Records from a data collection
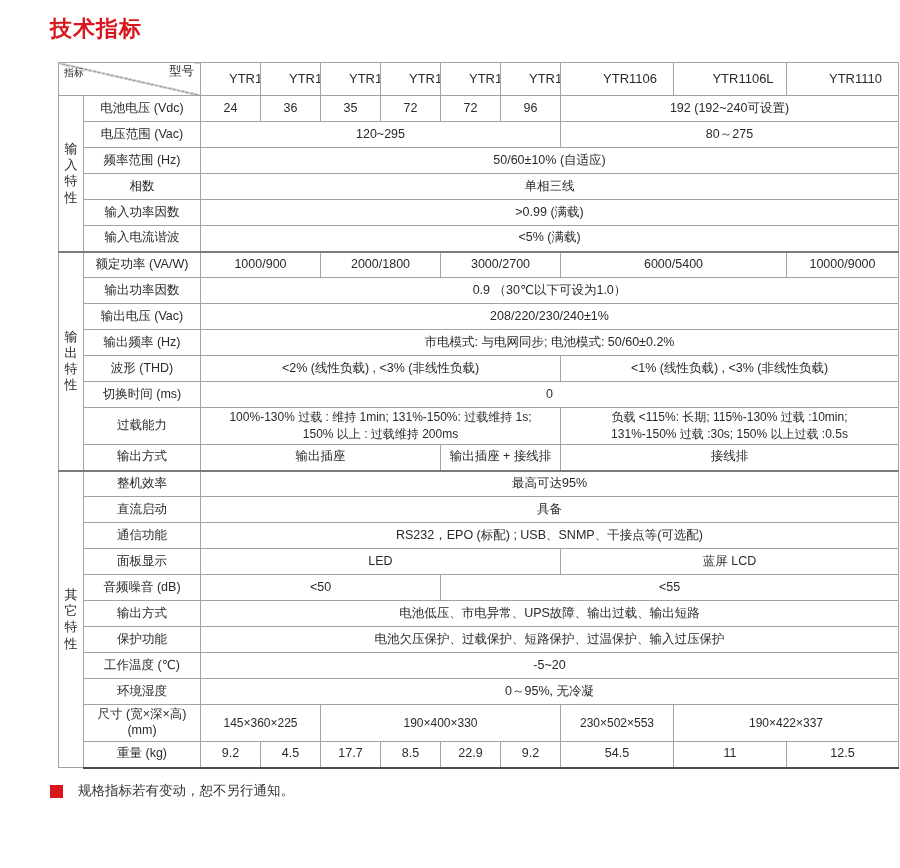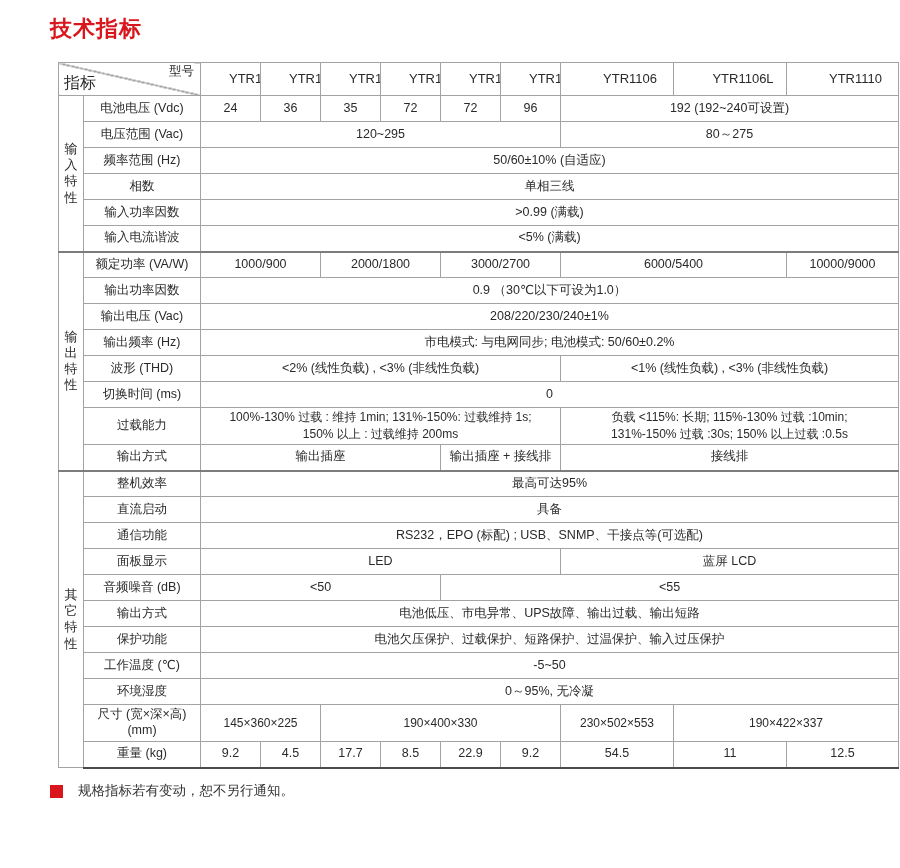--- a/index.html
+++ b/index.html
@@ -43,7 +43,7 @@
       transparent calc(50% + 0.8px));
   }
   td.corner .c-tr{position:absolute;top:1px;right:6px;font-size:12.5px;}
-  td.corner .c-bl{position:absolute;bottom:2px;left:5px;font-size:16px;}
+  td.corner .c-bl{position:absolute;bottom:16px;left:5px;font-size:10px;}
   td.group-cell{background:var(--group-bg);padding:0;}
   .vtext{width:15px;margin:0 auto;font-size:13px;line-height:1.25;word-break:break-all;}
   td.row-label{white-space:pre-line;}

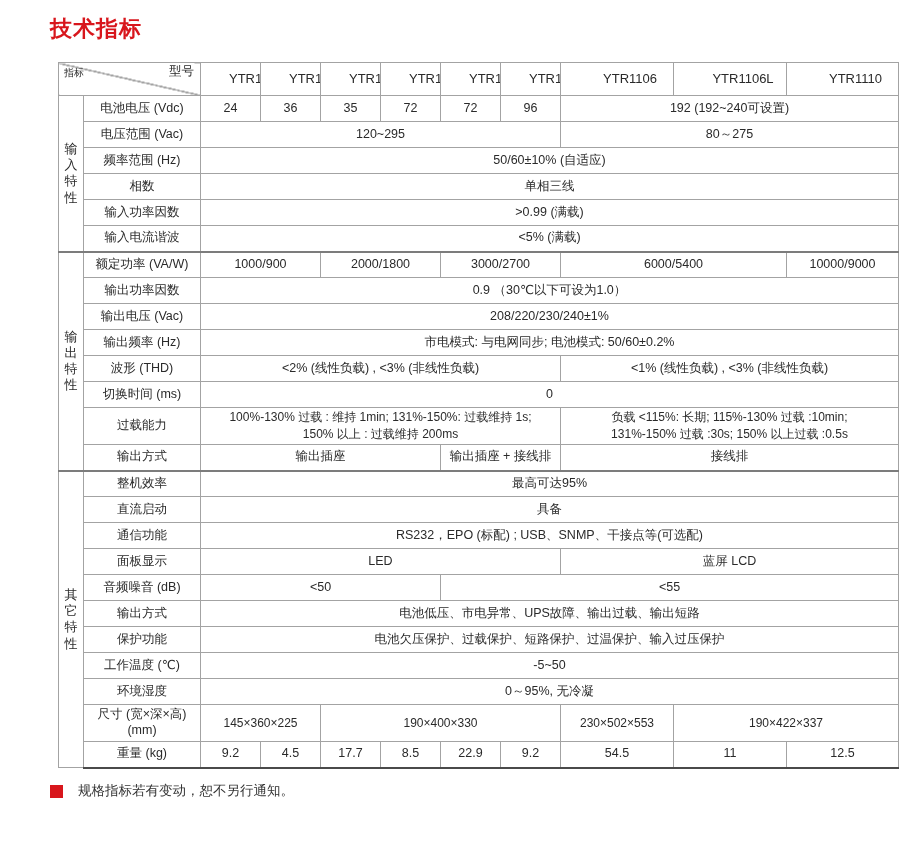--- a/index.html
+++ b/index.html
@@ -207,7 +207,7 @@
       </tr>
       <tr>
         <td class="row-label">工作温度 (℃)</td>
-        <td class="data-cell" colspan="9">-5~50</td>
+        <td class="data-cell" colspan="9">-5~20</td>
       </tr>
       <tr>
         <td class="row-label">环境湿度</td>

- [What this task involves] Print all data above verbatim, except pictures.

- [Response]
--- a/index.html
+++ b/index.html
@@ -43,7 +43,7 @@
       transparent calc(50% + 0.8px));
   }
   td.corner .c-tr{position:absolute;top:1px;right:6px;font-size:12.5px;}
-  td.corner .c-bl{position:absolute;bottom:2px;left:5px;font-size:16px;}
+  td.corner .c-bl{position:absolute;bottom:16px;left:5px;font-size:10px;}
   td.group-cell{background:var(--group-bg);padding:0;}
   .vtext{width:15px;margin:0 auto;font-size:13px;line-height:1.25;word-break:break-all;}
   td.row-label{white-space:pre-line;}

--- a/index.html
+++ b/index.html
@@ -207,7 +207,7 @@
       </tr>
       <tr>
         <td class="row-label">工作温度 (℃)</td>
-        <td class="data-cell" colspan="9">-5~50</td>
+        <td class="data-cell" colspan="9">-5~20</td>
       </tr>
       <tr>
         <td class="row-label">环境湿度</td>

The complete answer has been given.